A rush of anger revived her body and she grit her teeth to stop herself from screaming. Yes, she remembered him. Abberline. Cebren. Soulmate.
Yes. His voice hissed through her mind as everything clicked and the past came rushing back to her in one glorious burst and she whimpered as she fell forward, Abberline caught her, holding her whilst the last shudders ran through her. He was relieved she remembered, relieved by her touch to know she was solid.

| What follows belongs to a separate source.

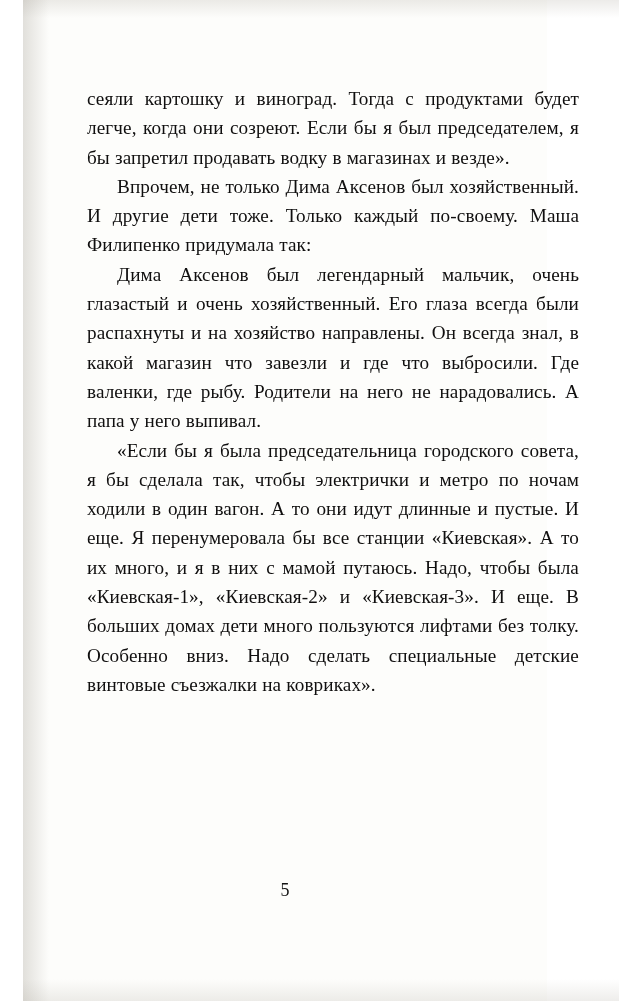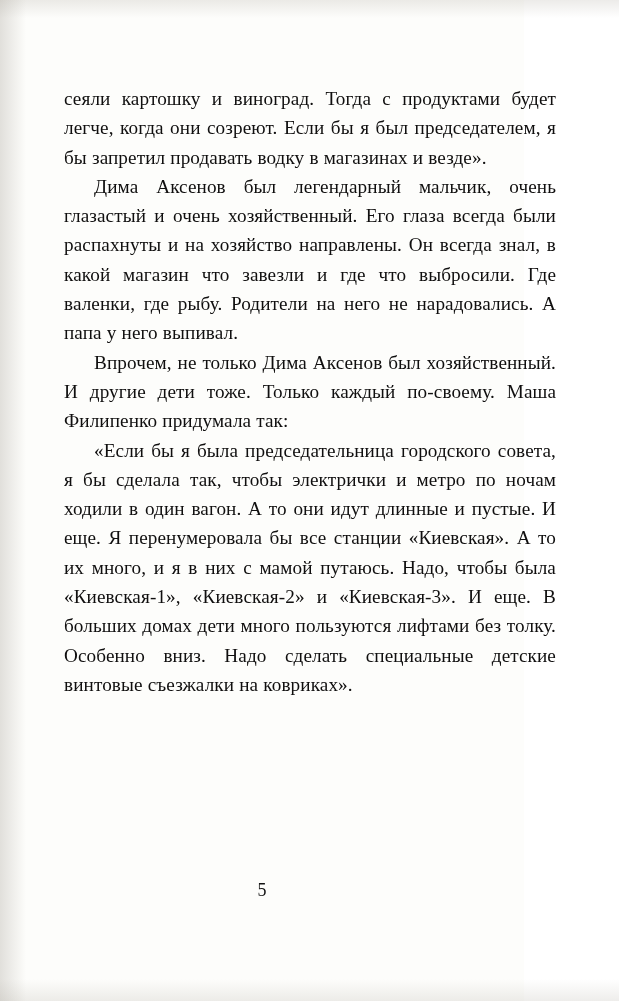"сеяли картошку и виноград. Тогда" .page { margin-left: none -> 23px }
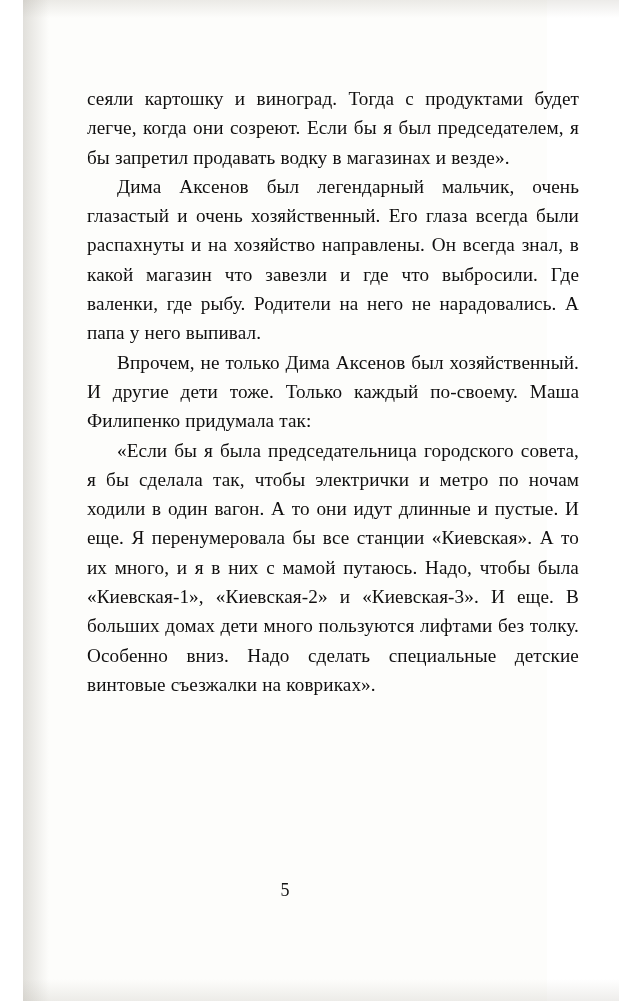"Дима Аксенов был легендарный мальчик," p.para { order: before "Впрочем, не только Дима Аксенов" -> after "Впрочем, не только Дима Аксенов" }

"This is the part where you come up with a plan to save us all." She whispered in his ear, sharp teeth sliding to touch her lip, her lips brushing the cool skin of his throat.
He shuddered but didn't speak because she knew he had no plan just as his title and all his Power could not guarantee his own safety in this place.
"Why are you here?" She asked. "You heard Mezereon, he's not going to sell me and you know I'm not going to leave without Daniel."
"He doesn't even know you."
"He's still my flesh and blood."
They sat for a while in silence with their arms around one another they fell into the silver edged world reserved for the two of them alone. A place where they could be at peace, if only for a moment.
Reality inevitably invaded and the revelation of what Mezereon had done to her, how she had supplicated herself, how she had worshipped him, how she had the taste of him on the inside of her mouth made her sicker than the diseased blood she had ingested.
"I want Mezereon dead." She said.
It's not that easy. His voice rolled gently through her mind, the quality of it managing to sooth her aches and pain. That is something you can not do alone, Saben.
"Maybe." She said, lip trembling.
You won't do it. You're not a killer. It was part of what drew him to her, her gentleness, her stubbornness, her desperate sadness.
"I am what you all made me."
There'll be a terrible price to pay.
"I'll bear it."
You'll never see your son again. But he wanted say 'you'll never see me again' but he didn't say it aloud but she heard it and knew this consequence too. She knew now as she had many times before, to live without Abberline was a terrible thing indeed.
But he could live on without her, resolute not to think about her, resolute not to care if she lived or died. I have lived many lifetimes before Saben Mariley Frost, I can survive many years to come.
She could feel him wince as his words drifted through her, but it was okay because even though they were bound she had known as she always had , that they could never truly be together. It was what had sent her running from him as a child, it was what had let him let her go at that instant crouched in the cedar wood, her cheeks smudged with dirt.
Love wasn't enough. What was love anyway? Blind, destructive, unrealistic thing, created by gods and men who had the luxury of a short life.
"Say it." She said.
"What?"
"Say it."
"I have to go." He said.
The image of Daniel's dirt smeared face filled her mind and the unabashed contempt that had shone in his eyes and Abberline saw this too. He gripped her a little bit tighter as the pain rocked through her.
I'll bear it. She repeated like a mantra and shut her eyes tight as the door closed between them perhaps for the last time.